▶ [TASK PROMPT]
Please copy every line of the data in which the string "size" appears.

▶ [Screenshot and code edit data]

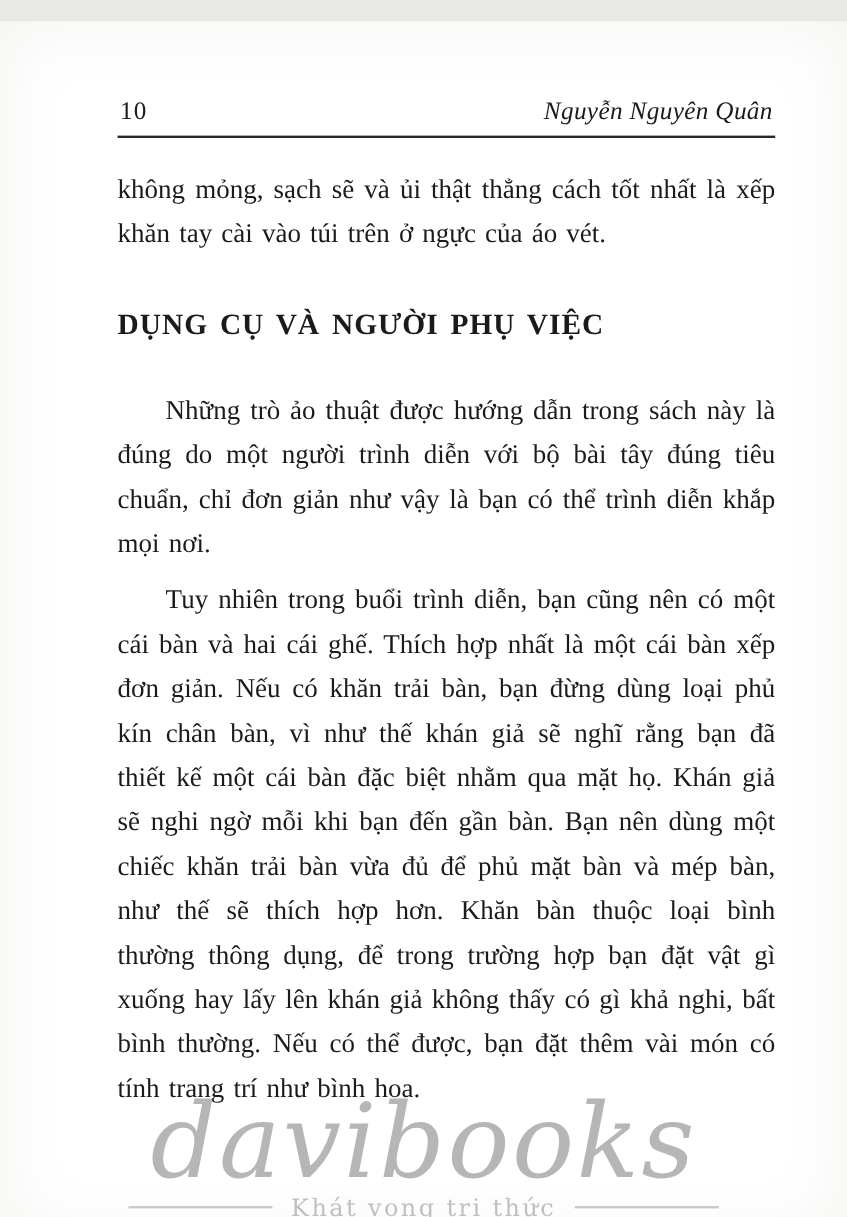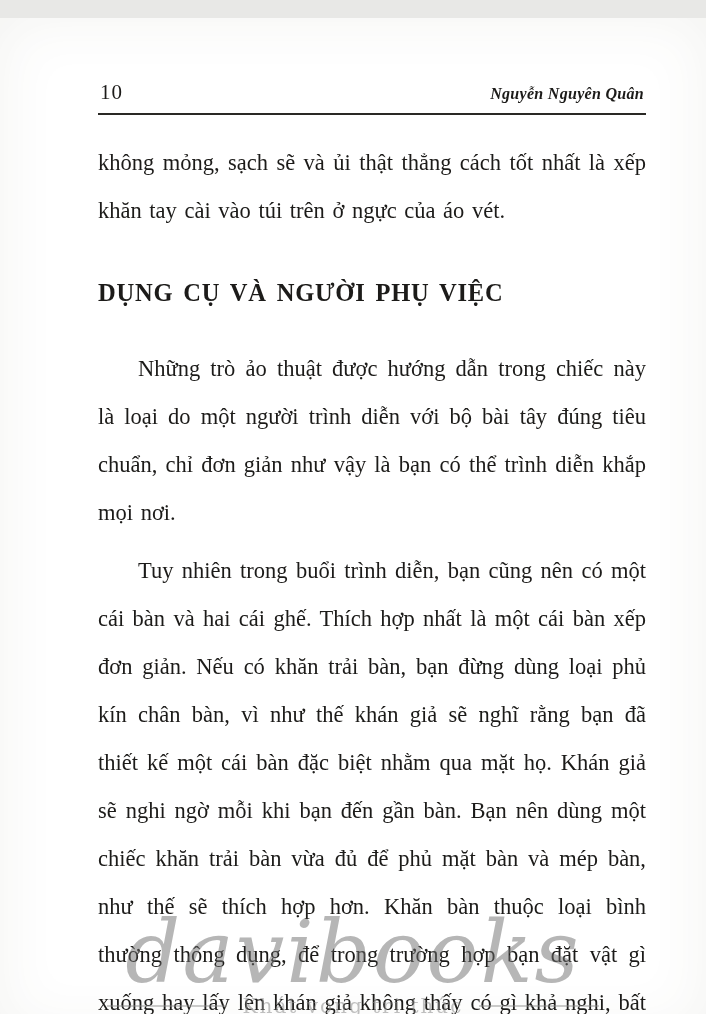--- a/index.html
+++ b/index.html
@@ -28,34 +28,34 @@
     display: flex;
     justify-content: space-between;
     align-items: baseline;
     padding: 0 2px 8px 2px;
   }
   .page-number {
     font-size: 21px;
     letter-spacing: 1px;
   }
   .author-name {
-    font-size: 16px;
-    font-weight: bold;
+    font-size: 21px;
+    font-weight: normal;
     font-style: italic;
     letter-spacing: 0.3px;
   }
   .header-rule {
     height: 2px;
     background: #2a2925;
     margin-bottom: 24px;
   }
   .body-text p {
     margin: 0 0 10px 0;
     font-size: 22.5px;
-    line-height: 48px;
+    line-height: 37px;
     text-align: justify;
     word-spacing: 2px;
   }
   .body-text p.indented {
     text-indent: 40px;
   }
   .section-heading {
     margin: 44px 0 38px 0;
     text-align: left;
     font-size: 24.5px;
@@ -113,21 +113,21 @@
     </div>
 
     <div class="header-rule"></div>
 
     <div class="body-text">
 
       <p>không mỏng, sạch sẽ và ủi thật thẳng cách tốt nhất là xếp khăn tay cài vào túi trên ở ngực của áo vét.</p>
 
       <h2 class="section-heading">DỤNG CỤ VÀ NGƯỜI PHỤ VIỆC</h2>
 
-      <p class="indented">Những trò ảo thuật được hướng dẫn trong chiếc này là loại do một người trình diễn với bộ bài tây đúng tiêu chuẩn, chỉ đơn giản như vậy là bạn có thể trình diễn khắp mọi nơi.</p>
+      <p class="indented">Những trò ảo thuật được hướng dẫn trong sách này là đúng do một người trình diễn với bộ bài tây đúng tiêu chuẩn, chỉ đơn giản như vậy là bạn có thể trình diễn khắp mọi nơi.</p>
 
       <p class="indented">Tuy nhiên trong buổi trình diễn, bạn cũng nên có một cái bàn và hai cái ghế. Thích hợp nhất là một cái bàn xếp đơn giản. Nếu có khăn trải bàn, bạn đừng dùng loại phủ kín chân bàn, vì như thế khán giả sẽ nghĩ rằng bạn đã thiết kế một cái bàn đặc biệt nhằm qua mặt họ. Khán giả sẽ nghi ngờ mỗi khi bạn đến gần bàn. Bạn nên dùng một chiếc khăn trải bàn vừa đủ để phủ mặt bàn và mép bàn, như thế sẽ thích hợp hơn. Khăn bàn thuộc loại bình thường thông dụng, để trong trường hợp bạn đặt vật gì xuống hay lấy lên khán giả không thấy có gì khả nghi, bất bình thường. Nếu có thể được, bạn đặt thêm vài món có tính trang trí như bình hoa.</p>
 
     </div>
 
   </div>
 
   <div class="watermark">
     <div class="watermark-brand">davibooks</div>
     <div class="watermark-tagline-row">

▶ [RESPONSE]
     font-size: 21px;
-    font-size: 16px;
+    font-size: 21px;
     font-size: 22.5px;
     font-size: 24.5px;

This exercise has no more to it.